- Conference: Western Athletic Conference
- Record: 6–5 (2–3 WAC)
- Head coach: Todd Whitten (12th season);
- Co-offensive coordinators: Jonathan Beasley (5th season); Scott Carey (4th season);
- Offensive scheme: Spread
- Defensive coordinator: Marcus Patton (6th season)
- Base defense: 4–3
- Home stadium: Memorial Stadium

= 2021 Tarleton State Texans football team =

American football team

The 2021 Tarleton State Texans football team represented Tarleton State University in the 2021 NCAA Division I FCS football season. The Texans played their home games at Memorial Stadium in Stephenville, Texas, and were coached by Todd Whitten.
Due to the NCAA's transition rules, they were not eligible for the 2021 FCS Playoffs.

==Preseason==
===Preseason polls===
====WAC Poll====
The Western Athletic Conference coaches released their preseason poll on July 27, 2021. The Texans were picked to finish third in the conference. In addition, several Texans were selected to both the preseason WAC Offense and Defense teams.

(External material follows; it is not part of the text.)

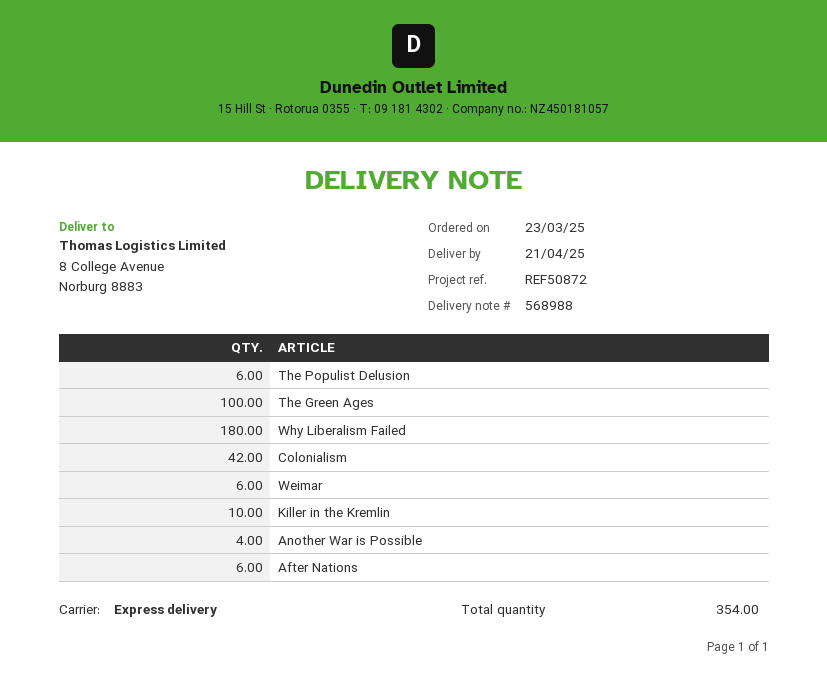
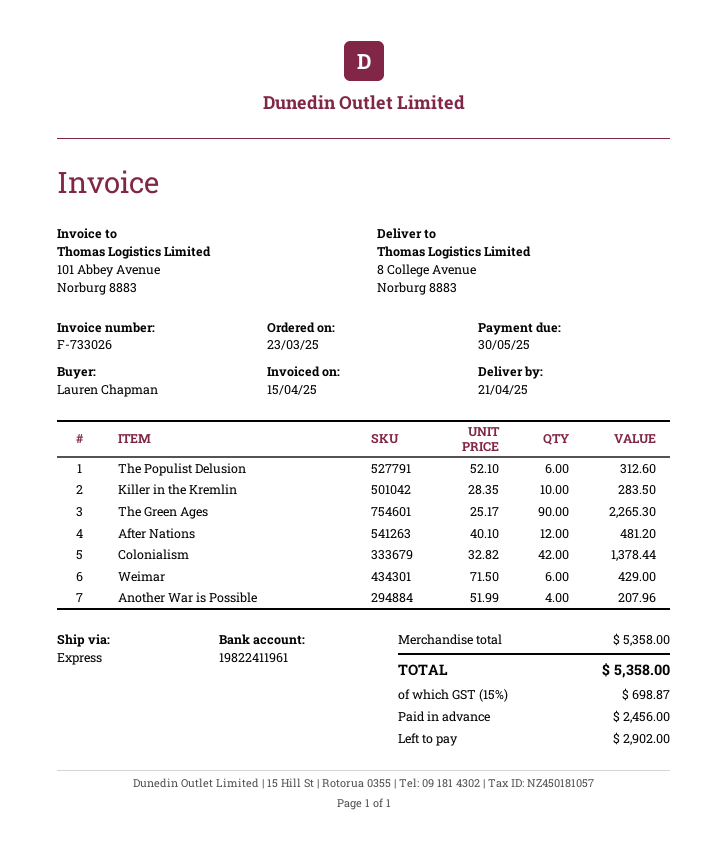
The Green Ages: 100 -> 90
Why Liberalism Failed: 180 -> none
After Nations: 6 -> 12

| Predicted finish | Team | Votes (1st place) |
|---|---|---|
| 1 | Sam Houston | 20 (5) |
| 2 | Stephen F. Austin | 16 (1) |
| 3 | Tarleton State | 11 |
| 4 | Lamar | 8 |
| 5 | Abilene Christian | 5 |

- Note: Dixie State is not included since they are not playing a full WAC schedule due to previous non-conference game contracts. Dixie State players are eligible for individual awards.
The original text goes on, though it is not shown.